本当に中国が米国債を売り払って通貨崩壊すればおもしろいのだが、失敗するのが分かっているのでそんな事はしないでしょう。


米国としてはもし中国が米国債を売るなら、日本やドイツに買ってもらえば良いだけです。

日本としては日銀が円を発行してドルを買い、元手ゼロで円安に誘導して米国債をタダでもらえる美味しい話です。
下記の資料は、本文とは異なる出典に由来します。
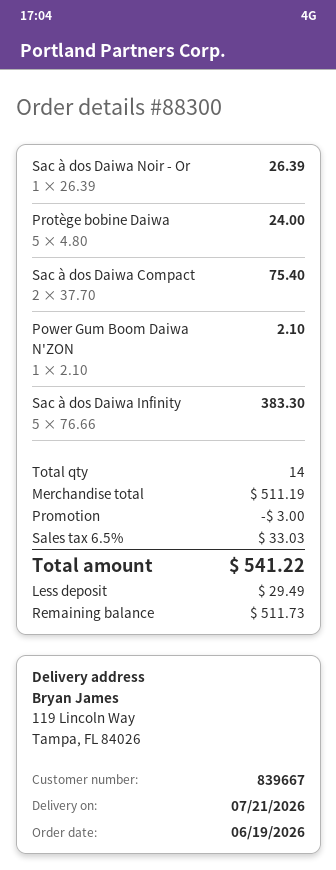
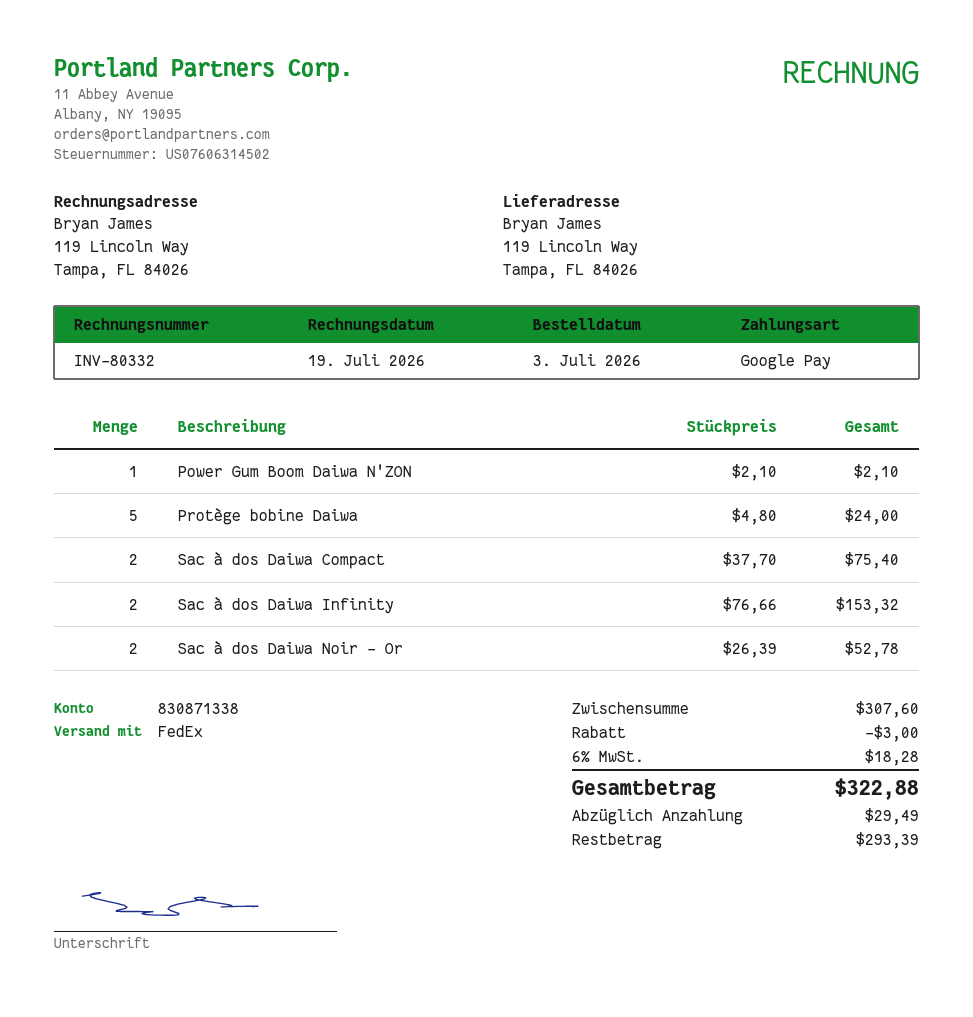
order date: 2026-06-19 -> 2026-07-03
Sac à dos Daiwa Noir - Or: 1 x 26.39 = 26.39 -> 2 x 26.39 = 52.78
Sac à dos Daiwa Infinity: 5 x 76.66 = 383.30 -> 2 x 76.66 = 153.32
subtotal: 511.19 -> 307.60
tax: 6.5% = 33.03 -> 6% = 18.28
total: 541.22 -> 322.88
balance: 511.73 -> 293.39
ドイツなども通貨安は貿易が有利になり歓迎なので、多くの国が喜んで米国債を購入するでしょう。



中国レアアース禁輸で豪ロが喜ぶ

一方のレアアースですが2012年頃に対日輸出制限したことがありました。

当時世界の9割以上のレアアースを中国が輸出していて、日本は当初打撃を受けました。

だが輸出制限で中国ではレアアースのゴーストタウンがいつくもでき、食べるために密かに採掘して日本以外に輸出しました。


東南アジアに輸出されたレアアースは日本に迂回輸出され、まもなくレアアース不足は解消された。

また日本など先進国は中国産レアアースに依存しない技術を開発したので、当時ほど重要ではなくなっている。

全世界のレアアース埋蔵量の3割が中国にあり、人件費の安さや採掘の容易さから、中国産が8割のシェアを持っています。


中国産が8割のシェアなのでレアアースの加工施設が整っていて、外国のレアアース鉱も一度中国に運ばれて加工されています。

この状況でもし中国がレアアースを制限したり禁輸したら、中国以外の7割のレアアースは利益を出せるようになります。

今まではコストの問題で採掘されなかったが、中国が勝手に引っ込んでくれたら利益を出せるようになる。


他のレアアース産出国は中国に感謝し、ブラジルやロシアやオーストラリア産が出回るようになる。

もっと高騰すると日本周辺の海底レアアースも採掘できるのだが、そこまで高くならないでしょう。

ここでも中国は自分で自分の首を絞めてしまう可能性が高い。